大型ボリュームノブとヘッドフォン出力のみのシンプルな前面デザイン
内部基板。写真左下がADCなどの部分
底面。銅メッキ板を使用し、インシュレータは3点支持

 iOS端末用のハイレゾプレーヤー「iAudioGate」とも連携可能。iPhoneなどをAppleのLightning-USBカメラアダプタなどを介してDS-DAC-10Rに接続し、録音したレコード音源などを再生できる。なお、iOS端末接続時はセルフパワー対応のUSBハブを用いた電源供給が必要。また、iAudioGateにはフォノイコライザ機能は搭載していない。

 標準ヘッドフォン端子を備え、出力は70mW×2ch(32Ω)。ライン出力(RCA)も1系統備える。周波数特性は10Hz~20kHz ±1dB(44.1/48kHz)/10Hz~40kHz ±1dB。SN比は105dB。外形寸法は155×184×49mm(幅×奥行×高さ)。

ボリュームノブ部のLEDは、音源のサンプリング周波数によって色が変わる
録音時は赤く光る
背面

レコード録音や再生向け機能を搭載したソフト最新版「AudioGate 4」

 DS-DAC-10Rに付属する「AudioGate 4」は、前述した通りDSD録音に対応したのが大きな特徴。録音/再生ともにDSDは5.6/2.8MHz、PCMは最大192kHz/24bitに対応する。対応OSはWindows 7/8.1/10とMac OS X 10.8~10.10。「DS-DAC-100」など従来のDS-DACシリーズのユーザーは無償アップデート可能だが、従来モデルでは録音機能が利用できない。

AudioGate 4(録音画面)

 録音時は、画面右上にあるレベルメーターが「Input Monitor」モードになり、入力レベルを表示。AudioGate側からレベル調整ができる。アナログレコードなどの録音後に、波形を見て曲と曲の間にマーカーを入れて分割することが可能で、録音済みのファイルは、左側にあるメニューの「Playlist」内、「Recording」に分類される。

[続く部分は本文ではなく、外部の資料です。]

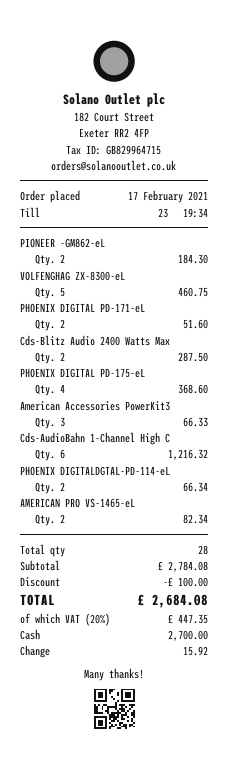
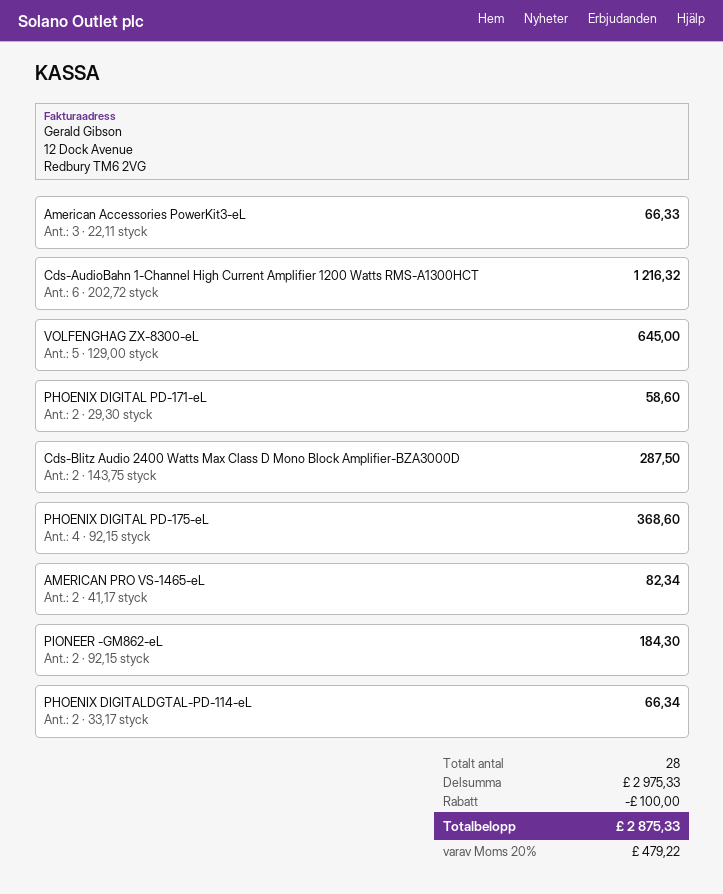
VOLFENGHAG ZX-8300-eL: 5 for 460.75 -> 5 for 645.00
PHOENIX DIGITAL PD-171-eL: 2 for 51.60 -> 2 for 58.60
subtotal: 2784.08 -> 2975.33
tax: 20% = 447.35 -> 20% = 479.22
total: 2684.08 -> 2875.33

 曲の長さに合わせて録音時間をあらかじめ設定しておくことにより、自動で録音を切ることも可能。なお、入力レベルの検知などによる自動分割機能は搭載せず、「波形を見て手動で分割する方が自動分割よりも確実」としている。録音後にアルバムアートを入れることなども、従来バージョンと同様に可能。

AudioGate 4(再生画面)

 再生時の機能として、リピートやシャッフルのほか、キーボード入力から選曲可能な「ダイレクト選曲機能」や、キーボード入力から再生位置を変更する「ダイレクト・ロケート機能」などが利用可能。

 対応フォーマットは、DSDIFF/DSF/WSD/WAV/BWF/AIFF/FLAC/WMA/Apple Lossless/AAC/MP3など。CPUはIntel Core i3以上を推奨し、2.8/5.6MHz間のDSDリアルタイム変換再生には3.1GHz以上が必要となる。RAMは4GB以上。

 再生に特化した無料の「AudioGate ライト版」も引き続き提供。ライト版ではDSD再生が44.1kHzまたは48kHzのPCMへの変換再生になる。DS-DACシリーズやレコーダのMRシリーズ本体を接続してライセンス認証することでライト版から正規版へアップグレード可能。体験後に製品を購入した場合もAudioGate 4へアップグレードして利用可能になる。

録音設定
再生時にイコライザのカーブを選択して掛けることも可能
環境設定

楽器メーカーの思いを込めた“集大成モデル”

蛭田博幸氏

 コルグの蛭田博幸氏は、'06年のポータブルレコーダ「MR-1000」などでDSDに取り組んでからこれまで10年近く経ったことを振り返り「もともと楽器メーカーであり、オーディオメーカーとは違うが、ミュージシャンの演奏を生で聴き、その音をできるだけそのままで共有したいという思いでDACも作ってきた」と初代USB DACの「DS-DAC-10」から2年間に渡る開発を説明。新機種のDS-DAC-10Rでは録音も可能になったことで「今までの集大成ともいえる」と自信を見せた。

 AudioGate 4に6種類から選べるフォノイコライザ機能を搭載したのは、制作された盤によってはカッティング時にRIAA以外のカーブが使われていたことなどが理由。詳しいユーザーは、その盤に合わせた正しいイコライザを掛けて楽しめる一方、適したカーブが分からない場合も、最初にOFFで録音しておくことで、再生時にイコライザを変えて聴けることを長所としてアピールした。